I had another post teed up about Glenn Greenwald’s latest, Great American Hypocrites: Toppling the Big Myths of Republican Politics, but will run it tomorrow instead because of the perfect nexus of one of the themes of his book and last night’s egregious debate.

George Stephanopoulos, responding to the firestorm over his and Charlie Gibson’s performances last night, told the LA Times earlier today:

“The questions we asked were tough and fair and appropriate and relevant and what you would expect to be asked in a presidential debate at this point,” he said. “The questions we asked…are being debated around the political world every day.”

He expanded on that in an interview with Greg Sargent:

“We decided to focus at the top on the issues that had been at the center of the debate since the last debate. Everything we brought up in that front section had not come up since the last debate. And they all focused on the same theme — which candidate would be a stronger Democratic candidate in Novembber.”

“This is the core question for the campaigns, and a lot of Democratic voters right now. That’s why we decided to lead with it.”

Heeere’s Glenn, in Great American Hypocrites:

As always, they justify their vapid gossip by patronizingly claiming that it’s what the little people are interested in — all grounded in their condescending fantasies about the political assessments of the salt-of-the-earth simpletons who comprise the voting masses — but this sort of childish, barren yapping is, in reality, representative of nothing other than how our empty Beltway media thinks.

That has been the dominant media theme for the last two decades in our political discourse, and particularly in our national elections. Leave policy and ideology to the side. Just ignore it. What matters is that Democrats and liberals are weak, effete, elitist, nerdy, military-hating, gender-confused losers, whose men are effeminate, whose women are emasculating dykes, and who merit sneering mockery and derision.

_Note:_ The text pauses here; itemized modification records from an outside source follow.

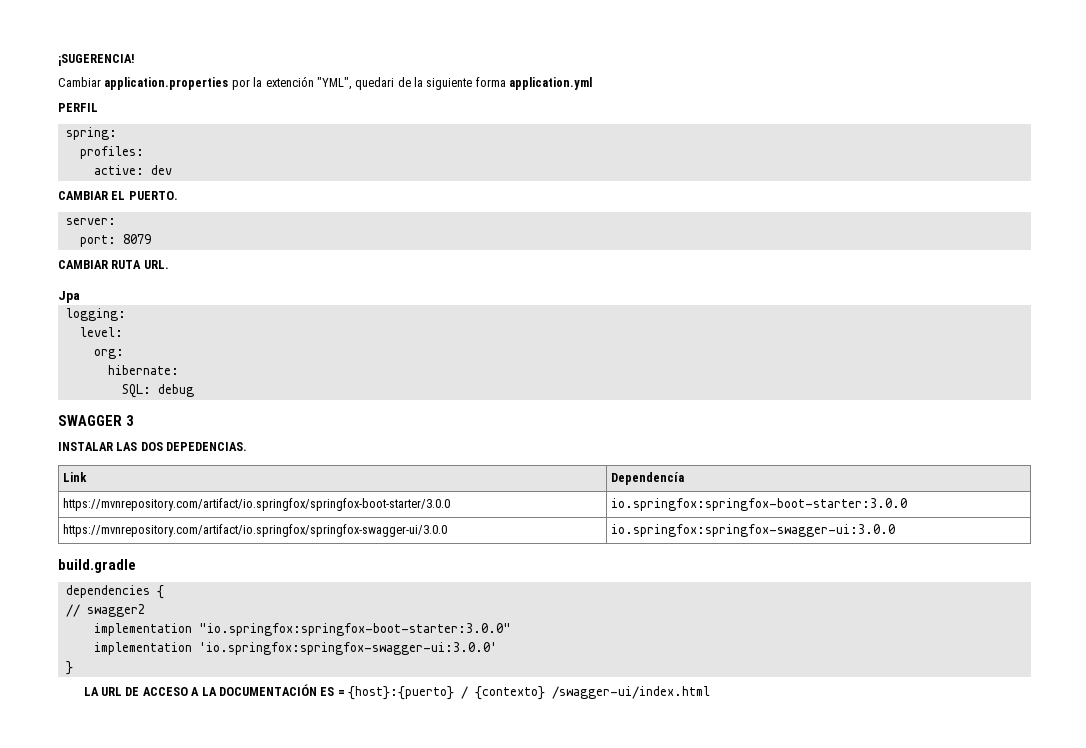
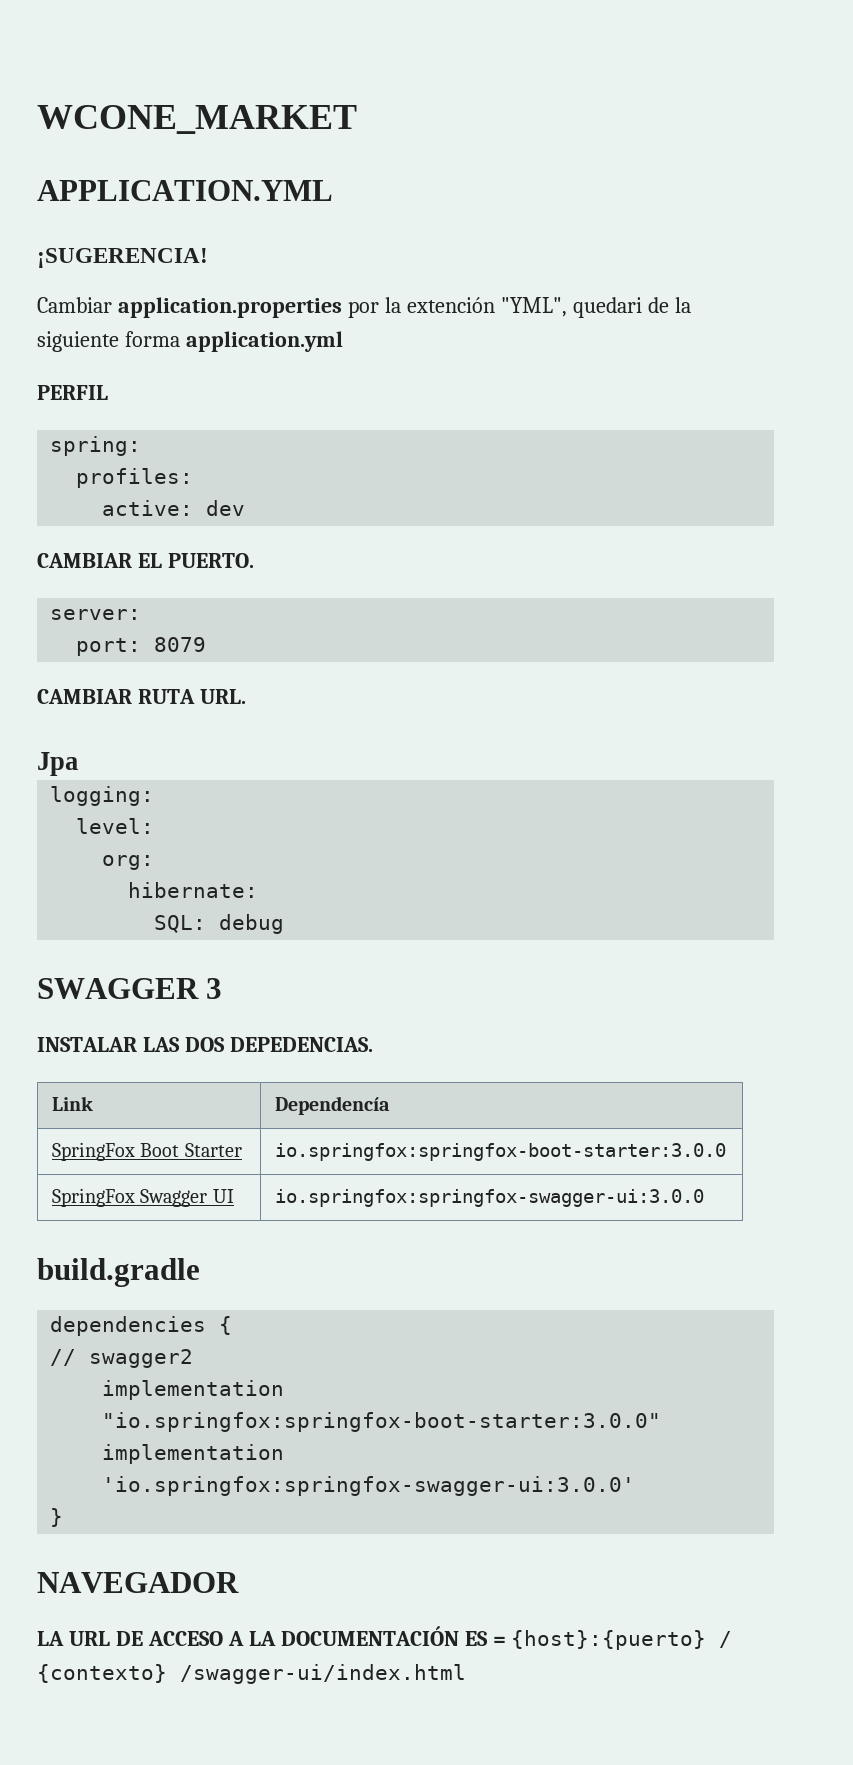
+ WCONE_MARKET
+ APPLICATION.YML
- https://mvnrepository.com/artifact/io.springfox/springfox-boot-starter/3.0.0 | io.springfox:springfox-boot-starter:3.0.0
- https://mvnrepository.com/artifact/io.springfox/springfox-swagger-ui/3.0.0 | io.springfox:springfox-swagger-ui:3.0.0
+ SpringFox Boot Starter | io.springfox:springfox-boot-starter:3.0.0
+ SpringFox Swagger UI | io.springfox:springfox-swagger-ui:3.0.0
+ NAVEGADOR

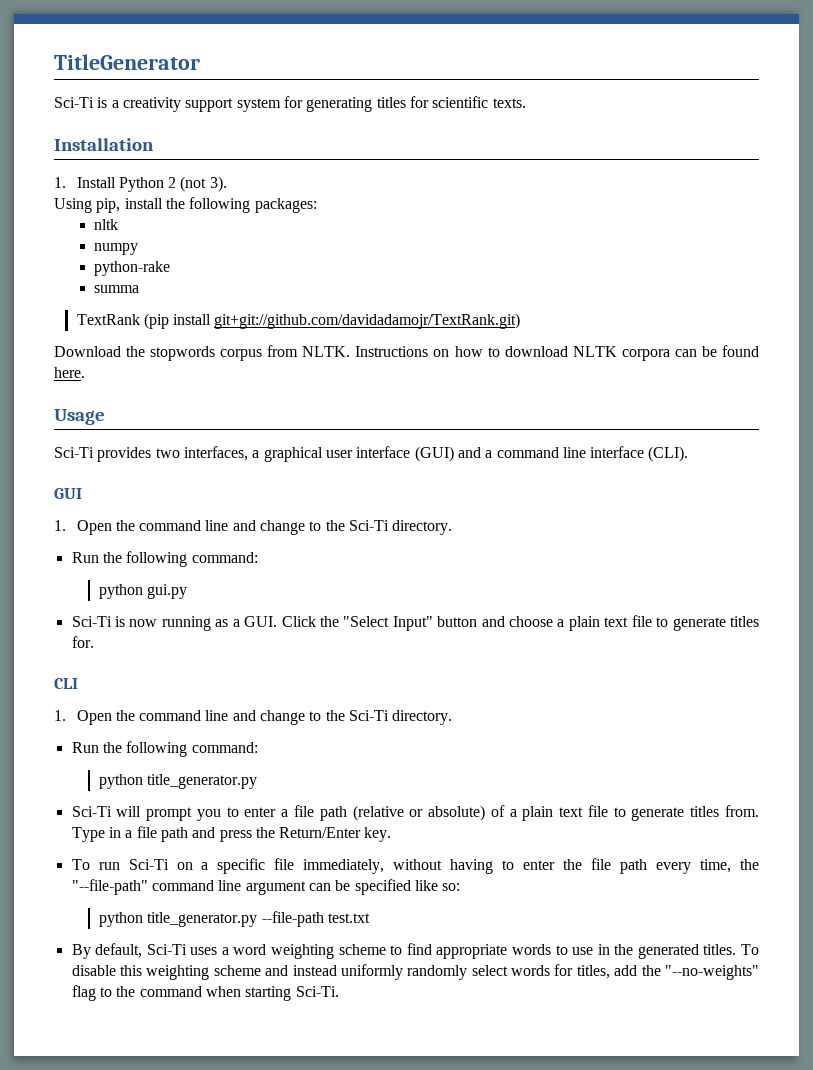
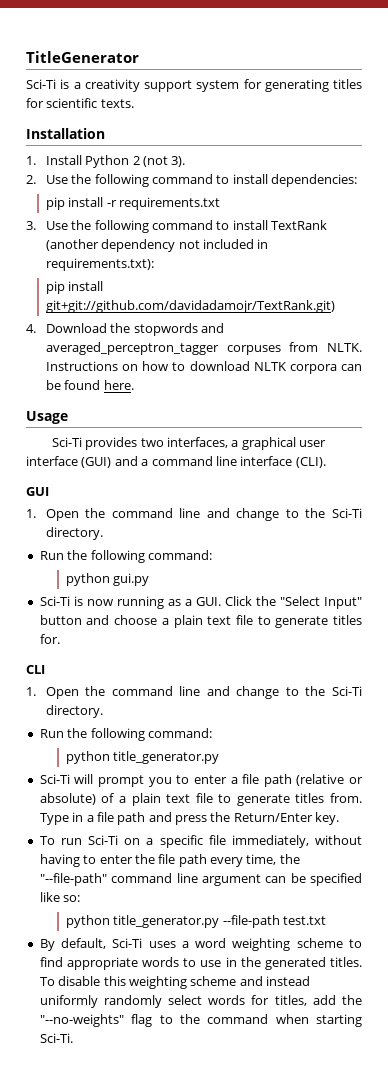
- Using pip, install the following packages:
- nltk
- numpy
- python-rake
- summa
- TextRank (pip install git+git://github.com/davidadamojr/TextRank.git)
+ 2. Use the following command to install dependencies:
+ pip install -r requirements.txt
+ 3. Use the following command to install TextRank (another dependency not included in requirements.txt):
+ pip install git+git://github.com/davidadamojr/TextRank.git)
- Download the stopwords corpus from NLTK.
+ 4. Download the stopwords and averaged_perceptron_tagger corpuses from NLTK.

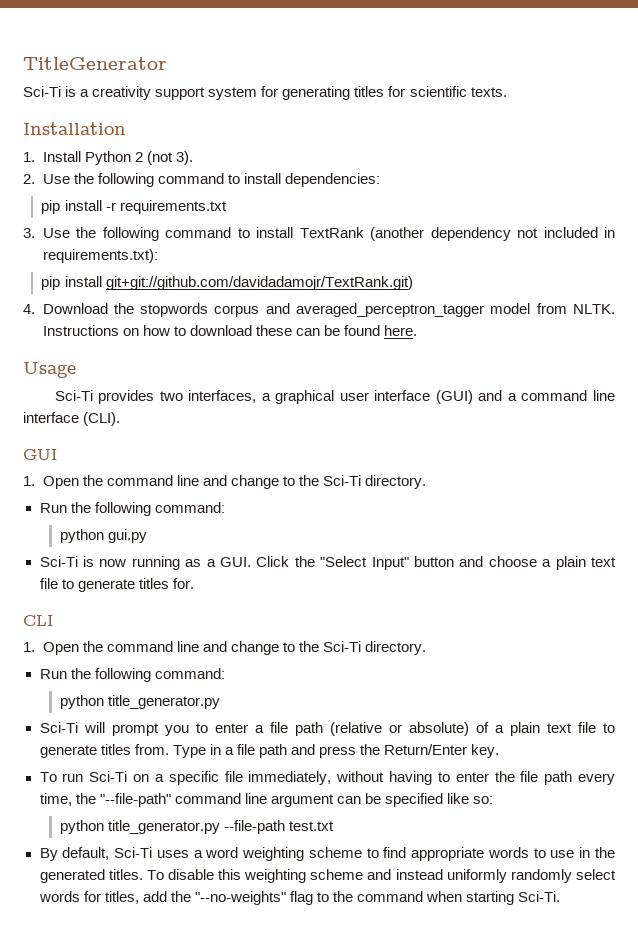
- 4. Download the stopwords and averaged_perceptron_tagger corpuses from NLTK.
+ 4. Download the stopwords corpus and averaged_perceptron_tagger model from NLTK.
- Instructions on how to download NLTK corpora can be found here.
+ Instructions on how to download these can be found here.

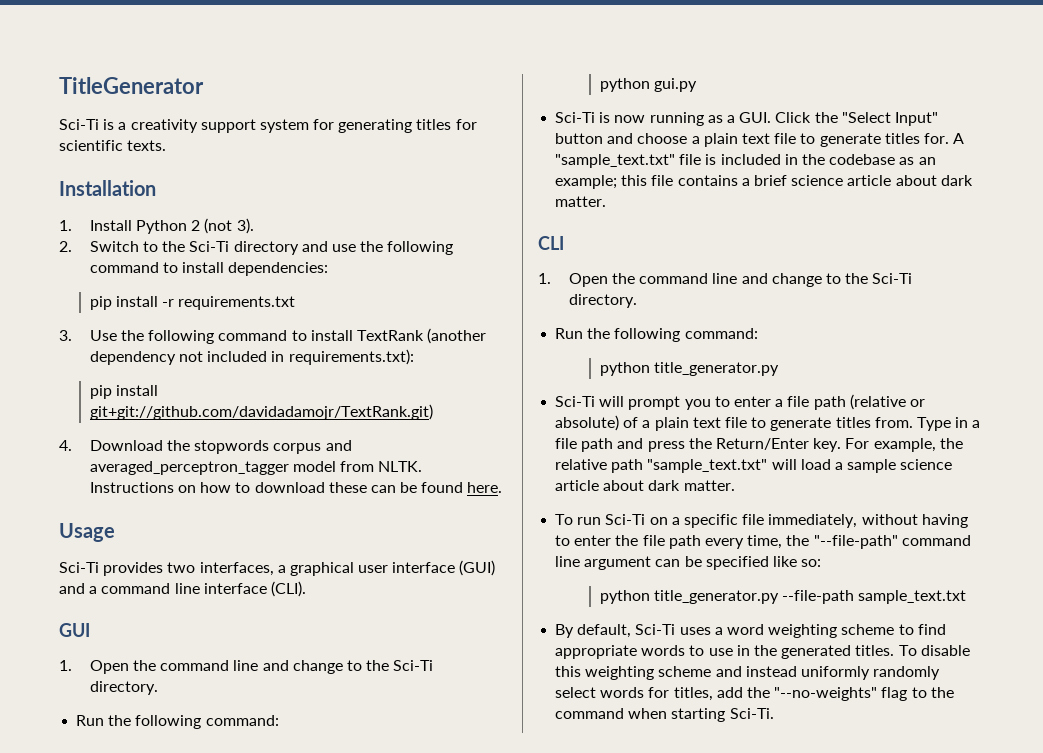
- 2. Use the following command to install dependencies:
+ 2. Switch to the Sci-Ti directory and use the following command to install dependencies:
+ A "sample_text.txt" file is included in the codebase as an example; this file contains a brief science article about dark matter.
+ For example, the relative path "sample_text.txt" will load a sample science article about dark matter.
- python title_generator.py --file-path test.txt
+ python title_generator.py --file-path sample_text.txt

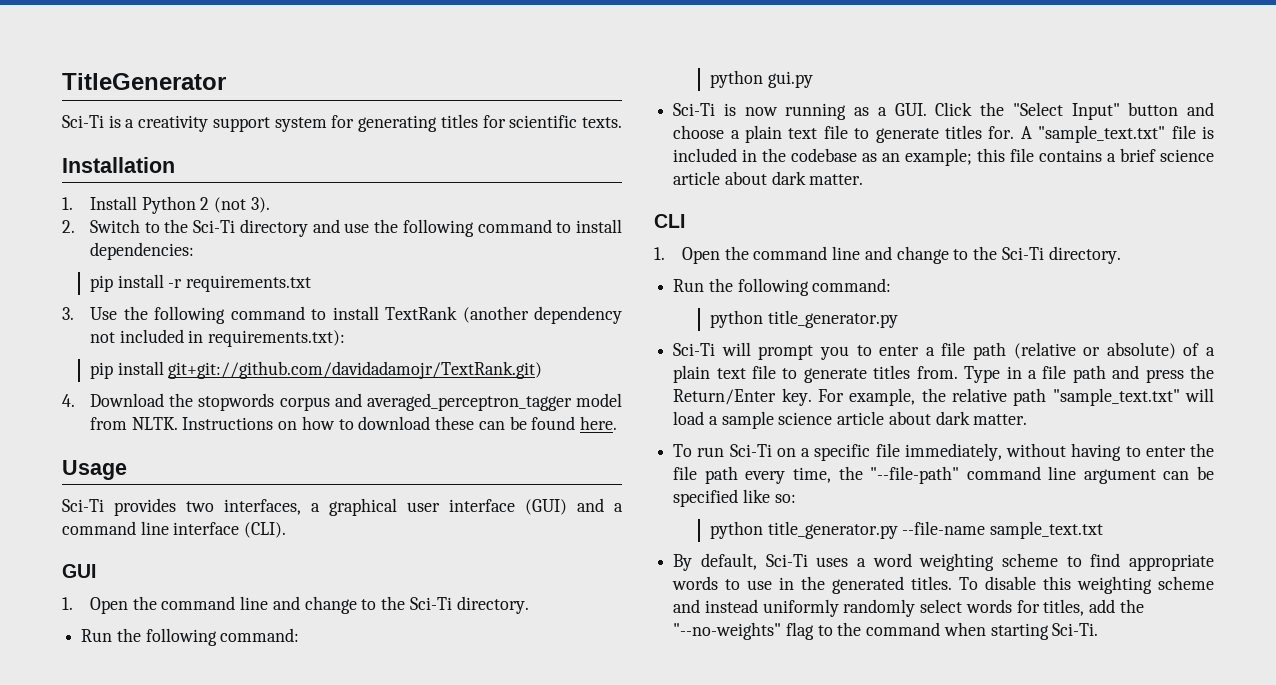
- python title_generator.py --file-path sample_text.txt
+ python title_generator.py --file-name sample_text.txt

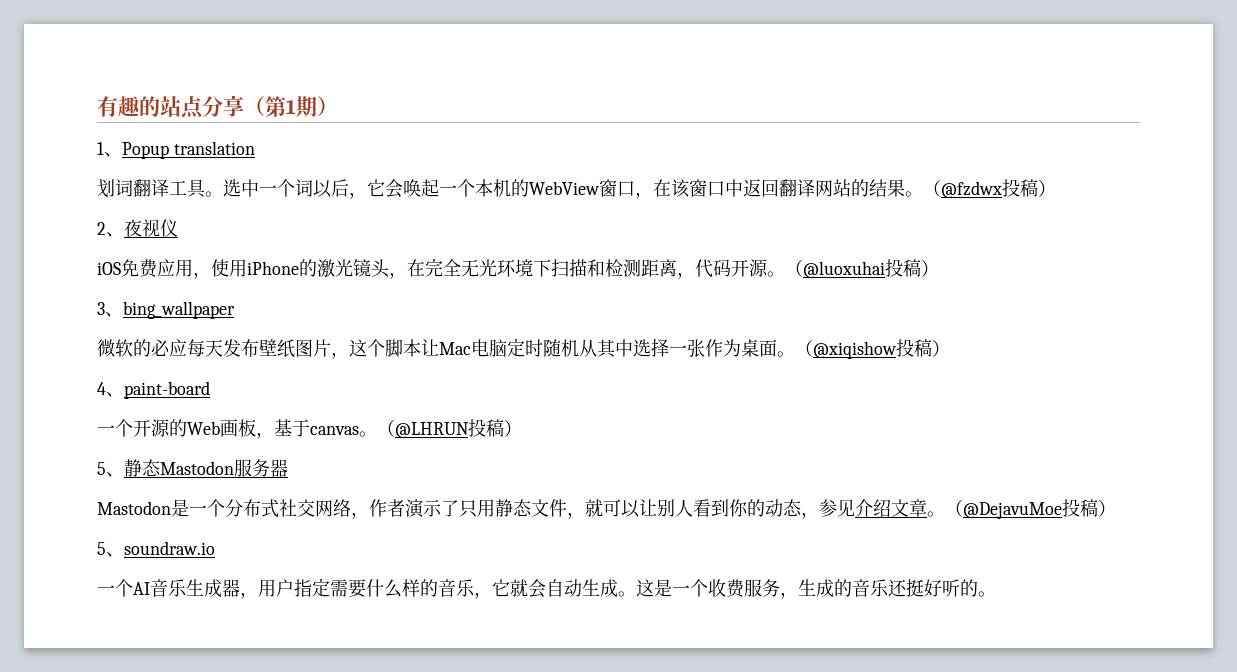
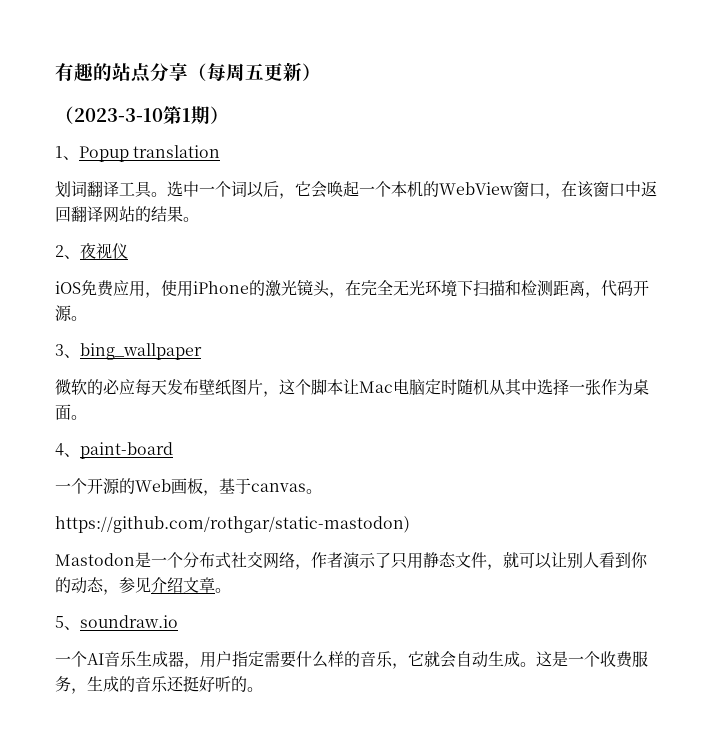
- 有趣的站点分享（第1期）
+ 有趣的站点分享（每周五更新）
+ （2023-3-10第1期）
- （@fzdwx投稿）
- （@luoxuhai投稿）
- （@xiqishow投稿）
- 一个开源的Web画板，基于canvas。（@LHRUN投稿）
- 5、静态Mastodon服务器
+ 一个开源的Web画板，基于canvas。
+ https://github.com/rothgar/static-mastodon)
- （@DejavuMoe投稿）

Republican right-wing male leaders are salt-of-the-earth, wholesome, likable tough guys — courageous warriors and normal family men who merit personal admiration and affection.

The Republican Party pioneered by Lee Atwater, Roger Ailes, and Karl Rove will redeploy these same personality-based themes in the 2008 election because it is all they know and, more important, because nothing has yet ended the efficacy of such deceitful strategies. A shallow and gossipy press continues to eat it up.

The “issues” that Stephanopoulos and Gibson thought were of such interest to the Democratic primary electorate are the vaunted “character issues” which are pulled off the shelf in each successive election cycle and reused like an old winter blanket. These manufactured controversies are supposed to illustrate something important about the candidates — indeed, journalists tout them as necessary to see if the candidates can “take it.” Since the media see Republicans as being straight shootin’ sons ‘o guns who tell it like it is, there is no need to run them through the same meat grinder to find out if they are similarly “qualified.”

It’s absurd to think that Americans really care about flag pins or unreliable memories of a single event, (which have already been hashed out ad nauseum for weeks, by the way.) Of course they don’t.

Glenn’s book takes a nice long look at this phenomenon, examining the MSM’s unabashed obsession with tabloid gossip and their eagerness to help the conservatives employ the death of 1000 trivial character slams, which we’ve all observed with slack-jawed incredulity over the past couple of decades. He carefully examines the long standing “Republicans are real men, Democrats are wimps” narrative that was consciously and carefully marketed to the mainstream media over the course of many years by the right wing propagandists. He takes us through the Dukakis campaign, through the bizarre case of Bill Clinton (where they feminized him by masculinizing his wife) to the recent atrocities of Gore and Kerry. It’s not in the book, obviously, but we can see the same forces at work with Obama and Clinton just this past month.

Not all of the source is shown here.